Re: random_page_costs - are defaults of 4.0 realistic for SCSI RAID 1

From: "Luke Lonergan" <llonergan(at)greenplum(dot)com>
To: "Mark Mielke" <mark(at)mark(dot)mielke(dot)cc>, "Gregory Stark" <stark(at)enterprisedb(dot)com>
Cc: "Carlo Stonebanks" <stonec(dot)register(at)sympatico(dot)ca>, pgsql-performance(at)postgresql(dot)org
Subject: Re: random_page_costs - are defaults of 4.0 realistic for SCSI RAID 1
Date: 2007-09-10 22:45:26
Message-ID: C30B1716.4236C%llonergan@greenplum.com
Views: Raw Message | Whole Thread | Download mbox | Resend email
Thread:
Lists: pgsql-performance

Hi Mark, Greg,

On 9/10/07 3:08 PM, "Mark Mielke" <mark(at)mark(dot)mielke(dot)cc> wrote:

> One suggestion: The plan is already in a tree.

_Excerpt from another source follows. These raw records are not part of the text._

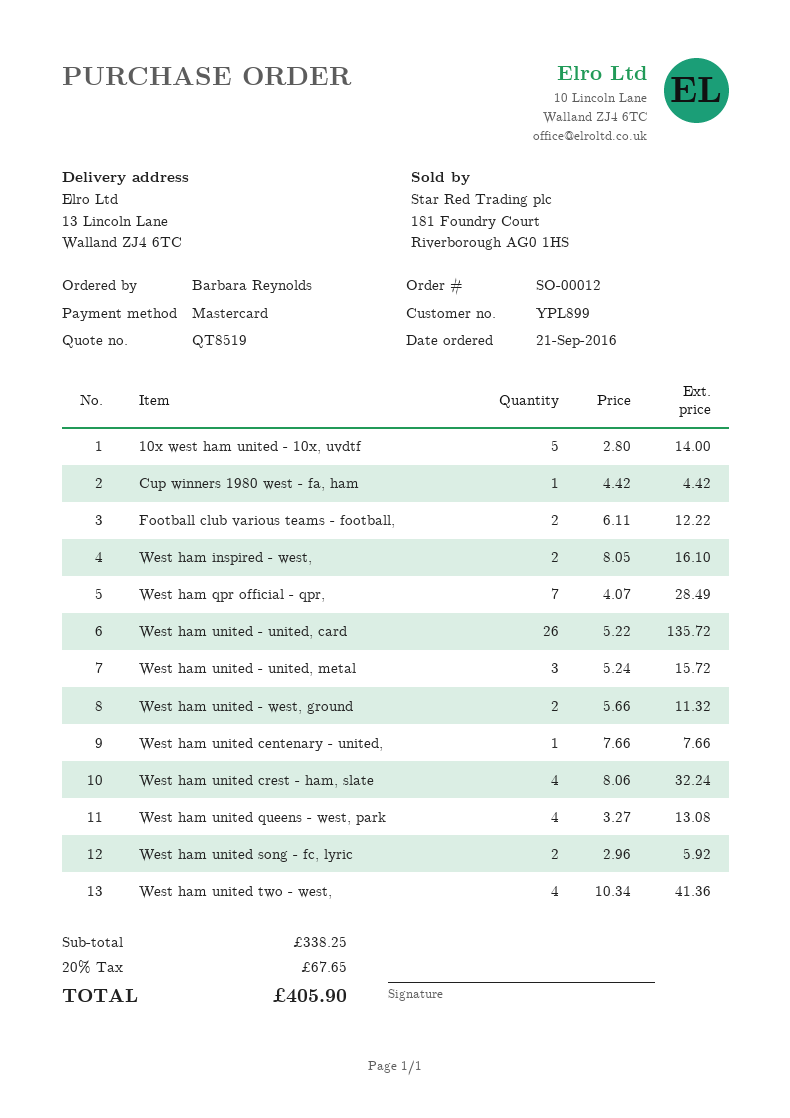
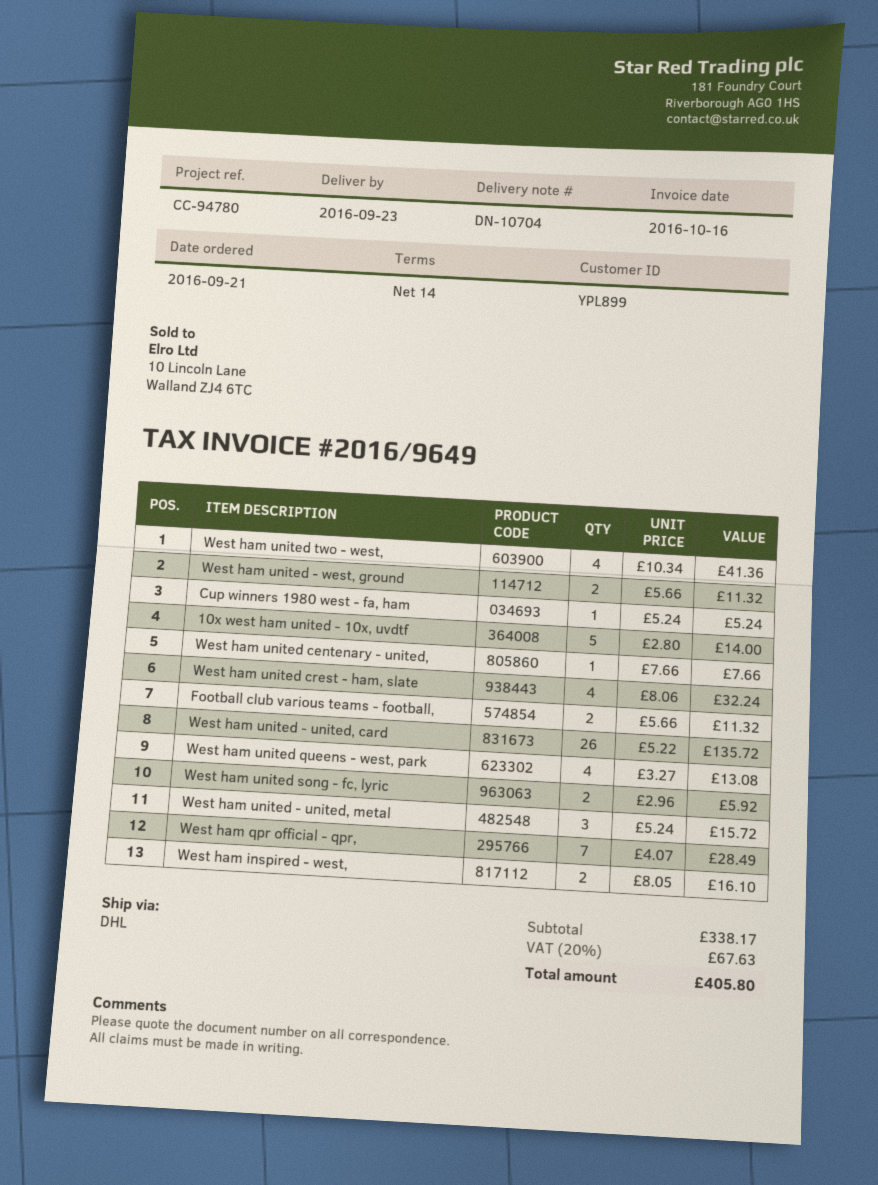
Cup winners 1980 west - fa, ham: 1 x 4.42 = 4.42 -> 1 x 5.24 = 5.24
Football club various teams - football,: 2 x 6.11 = 12.22 -> 2 x 5.66 = 11.32
subtotal: 338.25 -> 338.17
tax: 20% = 67.65 -> 20% = 67.63
total: 405.90 -> 405.80

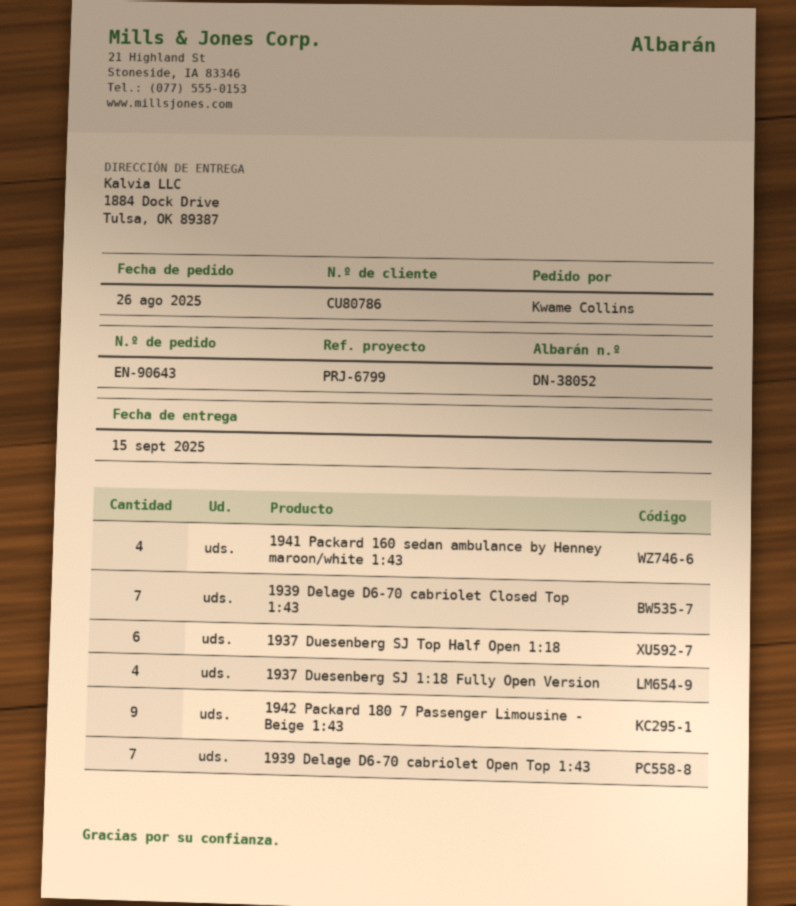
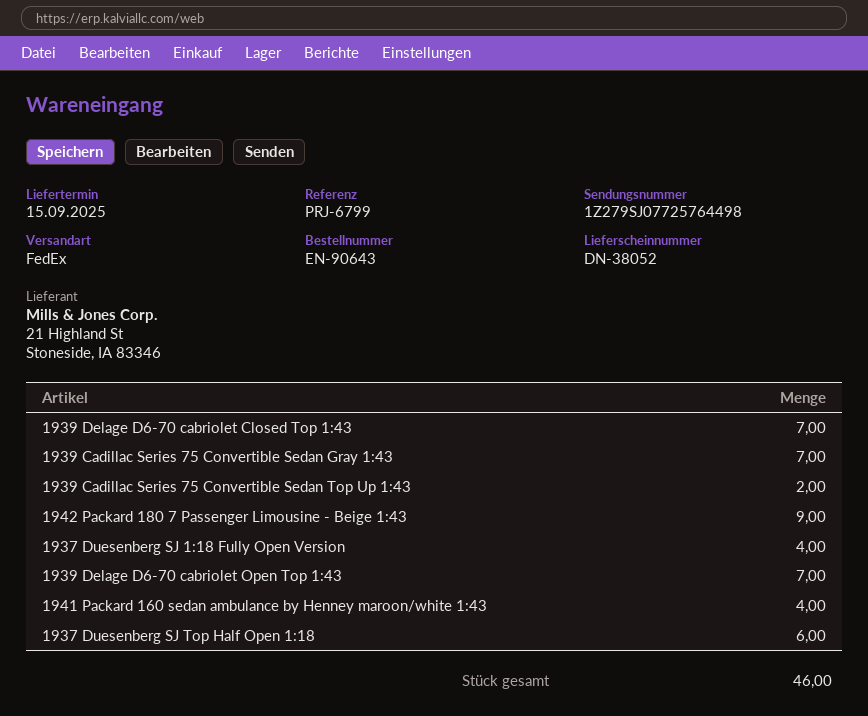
1939 Cadillac Series 75 Convertible Sedan Gray 1:43: none -> 7
1939 Cadillac Series 75 Convertible Sedan Top Up 1:43: none -> 2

With some dependency analysis,
> I assume the tree could be executed in parallel (multiple threads or event
> triggered entry into a state machine), and I/O to fetch index pages or table
> pages could be scheduled in parallel. At this point, AIO becomes necessary to
> let the underlying system (and hardware with tagged queueing?) schedule which
> pages should be served best first.

Right now the pattern for index scan goes like this:

- Find qualifying TID in index
- Seek to TID location in relfile
- Acquire tuple from relfile, return

When the tuples are widely distributed in the table, as is the case with a
very selective predicate against an evenly distributed attribute on a
relation 2x larger than the I/O cache + bufcache, this pattern will result
in effectively "random I/O". In actual fact, the use of the in-memory
bitmap index will make the I/Os sequential, but sparse, which is another
version of "random" if the sequential I/Os are larger than the
gather/scatter I/O aggregation in the OS scheduler (say 1MB). This is a
very common circumstance for DSS / OLAP / DW workloads.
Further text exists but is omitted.